▶ **Problem details**
Would you transcribe the line containing "Gold Pyx with" and every line after it, through the end of the records below, exactly and with nothing else?

START Dataset records

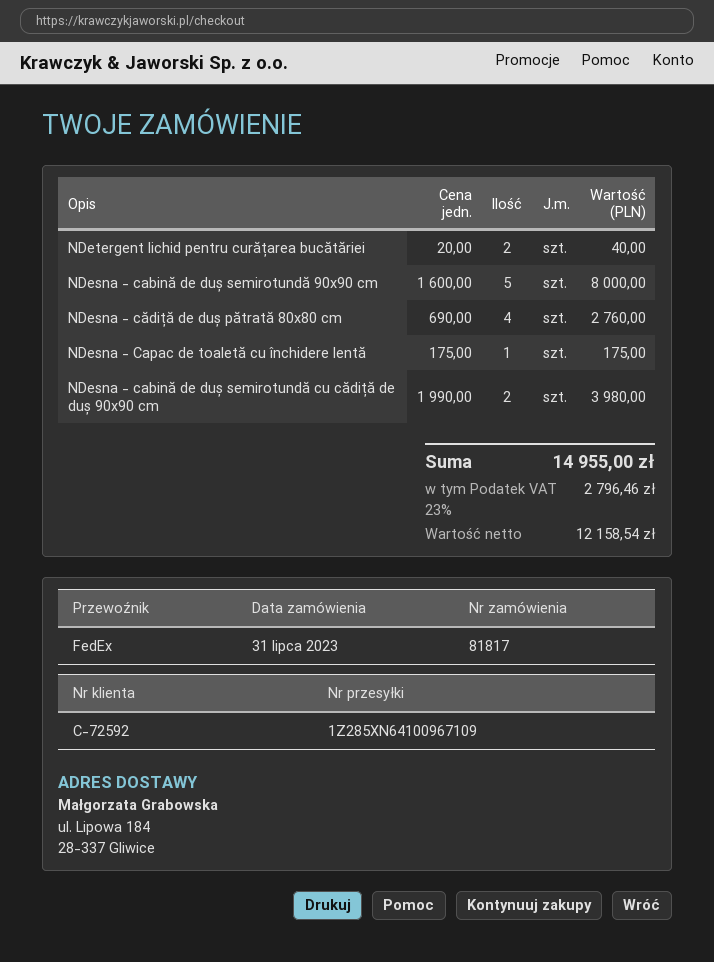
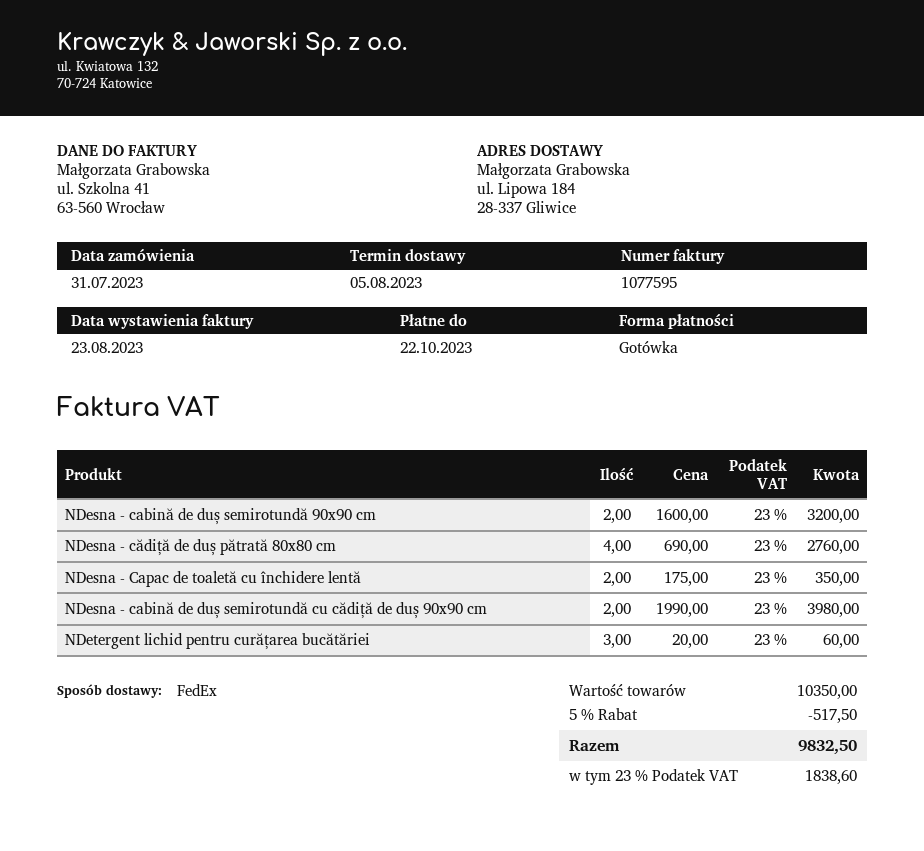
NDetergent lichid pentru curățarea bucătăriei: 2 x 20.00 = 40.00 -> 3 x 20.00 = 60.00
NDesna - cabină de duș semirotundă 90x90 cm: 5 x 1600.00 = 8000.00 -> 2 x 1600.00 = 3200.00
NDesna - Capac de toaletă cu închidere lentă: 1 x 175.00 = 175.00 -> 2 x 175.00 = 350.00
discount: none -> 5% = 517.50
tax: 23% = 2796.46 -> 23% = 1838.60
total: 14955.00 -> 9832.50

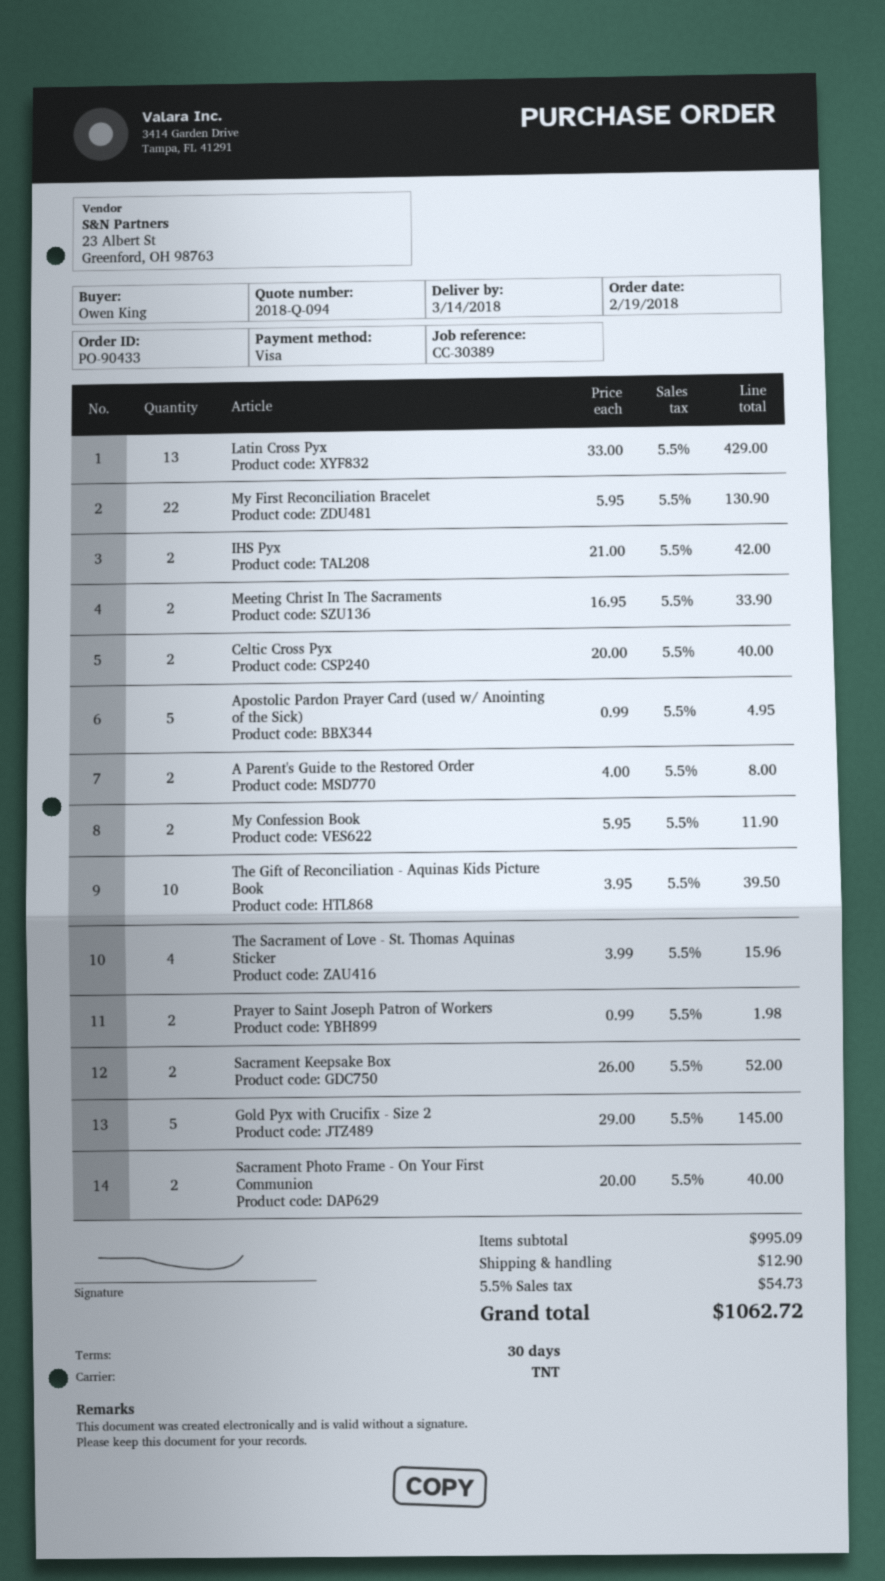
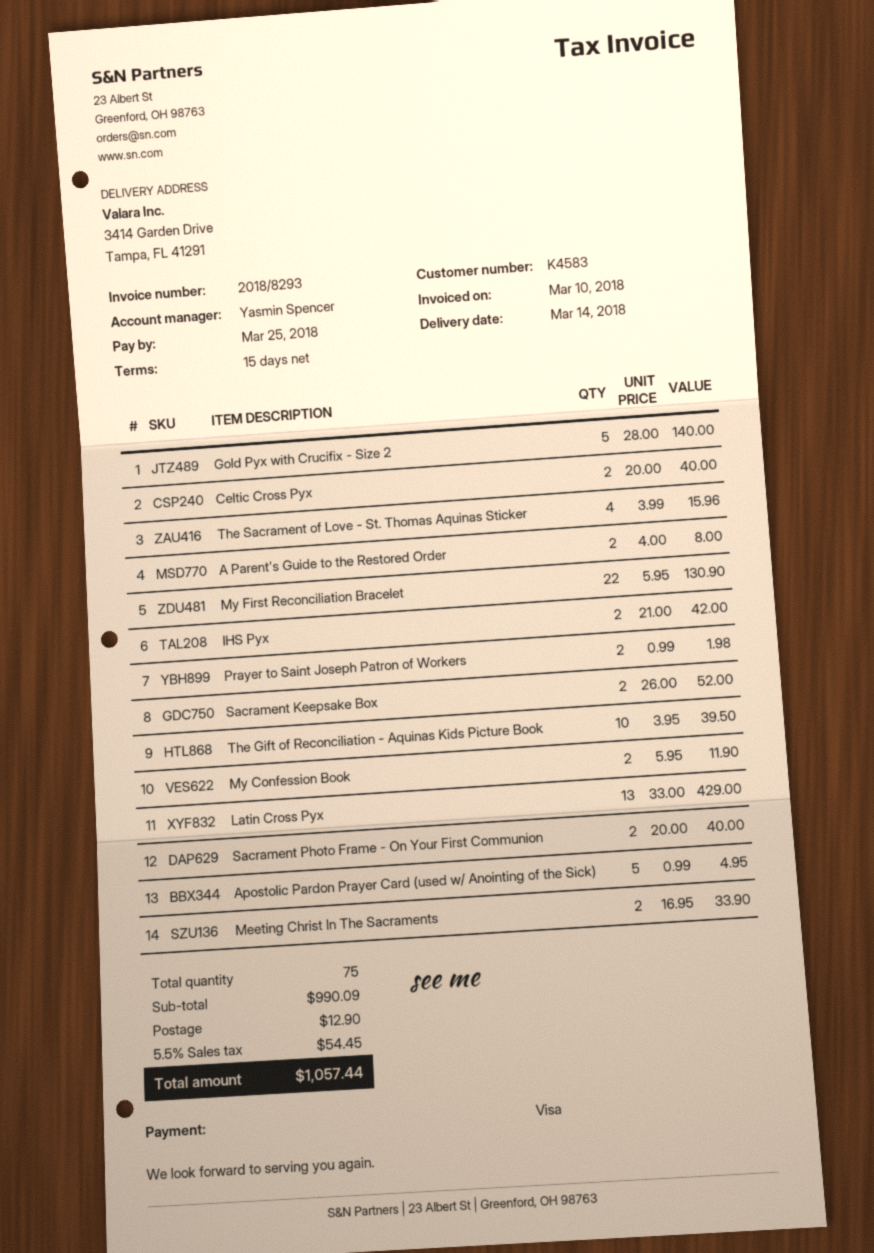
payment terms: 30 days -> 15 days
Gold Pyx with Crucifix - Size 2: 5 x 29.00 = 145.00 -> 5 x 28.00 = 140.00
subtotal: 995.09 -> 990.09
tax: 5.5% = 54.73 -> 5.5% = 54.45
total: 1062.72 -> 1057.44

END Dataset records

▶ **Solution below**
Gold Pyx with Crucifix - Size 2: 5 x 29.00 = 145.00 -> 5 x 28.00 = 140.00
subtotal: 995.09 -> 990.09
tax: 5.5% = 54.73 -> 5.5% = 54.45
total: 1062.72 -> 1057.44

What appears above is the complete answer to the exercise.